CV Science

Renald Delanoue PhD in developmental biology

Course and current status

- PhD (1997-2001) at the university of Paris 7 in Pr J. Silber's lab (IJM, Paris): Deciphering the role of the vestigial gene in controlling cell proliferation and growth in developing appendages of Drosophila melanogaster.

 - Post-doctoral studies (2001-2002) at the IGMC (Strasbourg) in Dr A. Giangrande’s lab : Role of the GCM protein family in glial differentiation

 - Post-doctoral studies (2002-2006) at the Wellcome Trust Center for Cell Biology (University of Edinburgh-UK) in Pr I. Davis’ lab: Mechanisms of mRNA intracellular transport in Drosophila.

 - INSERM Researcher (2006-2018) in Pr P. Léopold’s team (iBV, Nice): The regulation of the systemic growth and developmental timing by nutrition in Drosophila.

 - INSERM Researcher (2018-present) in Dr B. Hudry team (iBV, Nice) : Impact of the cellular sex on animal physiology.

Scientific summary

I did my PhD in developmental biology at the Institut Jacques Monod (Paris). My aim was to understand how genes involved in wing morphogenesis control cell proliferation and growth during appendage development using Drosophila melanogaster as a model.

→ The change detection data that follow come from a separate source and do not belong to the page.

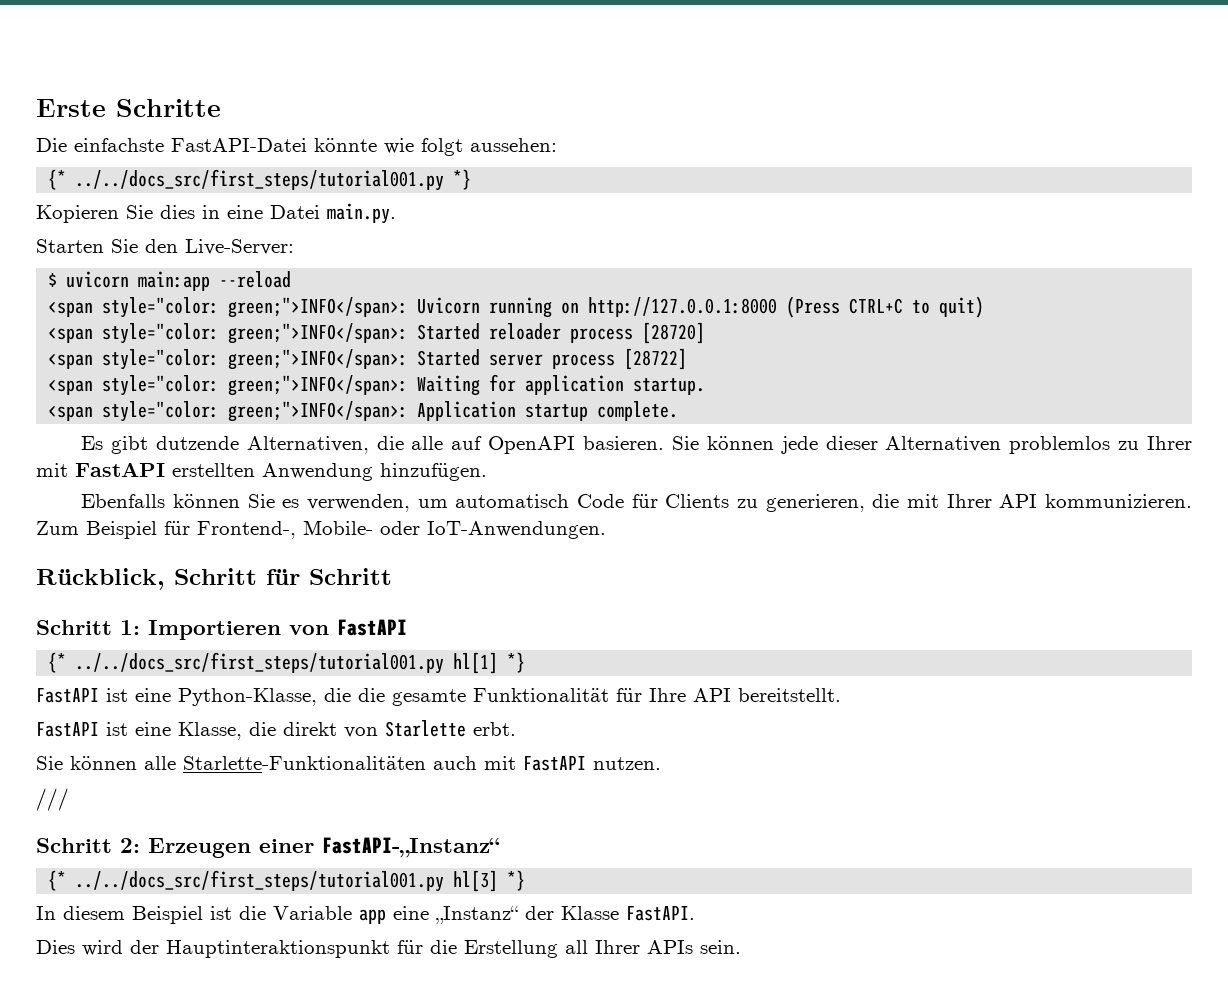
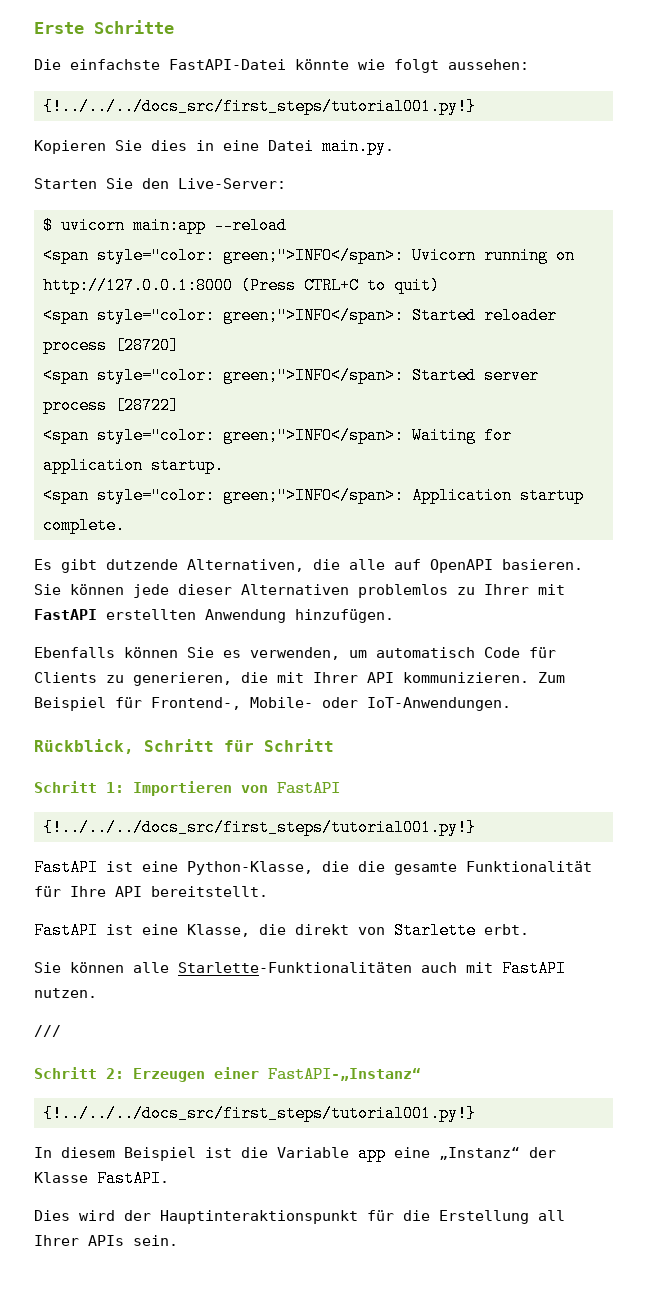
  Die einfachste FastAPI-Datei könnte wie folgt aussehen:
- {* ../../docs_src/first_steps/tutorial001.py *}
+ {!../../../docs_src/first_steps/tutorial001.py!}
  Schritt 1: Importieren von FastAPI
- {* ../../docs_src/first_steps/tutorial001.py hl[1] *}
+ {!../../../docs_src/first_steps/tutorial001.py!}
  Schritt 2: Erzeugen einer FastAPI-„Instanz“
- {* ../../docs_src/first_steps/tutorial001.py hl[3] *}
+ {!../../../docs_src/first_steps/tutorial001.py!}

Then, during my post doc at the university of Edinburgh, I studied mechanisms involved in intracellular mRNA transport. I showed that in addition to their documented role in intracellular transport, molecular motors, such as dynein, were also required for the tethering of the transcripts at their site of function. Moreover, I showed that transcripts are transported to their final destination in non-membrane-bound, nonmembrane transport particles directly associated with microtubules and then statically anchored in large cytoplasmic structures, subsequently named P bodies by additional research in the field. I showed that molecular motors are also important for the integrity of these storage structures.

I was recruited by INSERM and joined the group of Pr P. Léopold at the iBV (Nice). I developed projects to understand how nutritional input is integrated to adjust general body growth and final size. I identified key molecules and regulation mechanisms important for these interorgan communications. Specifically, I unravel the role of a mitochondrial protein, secreted and involved in the systemic control of insulin secretion by nutrition. In addition, we uncovered a complex neuronal circuitry essential to couple insulin secretion with food quality during animal development.

I recently joined the team of B. Hudry (iBV) to study the impact of cellular sex on animal physiology. I developed two projects: 1- evaluating the impact of sex chromosome architecture on cell and animal physiology; 2- deciphering the mechanisms involved in sex-biased tumor appearance and progression.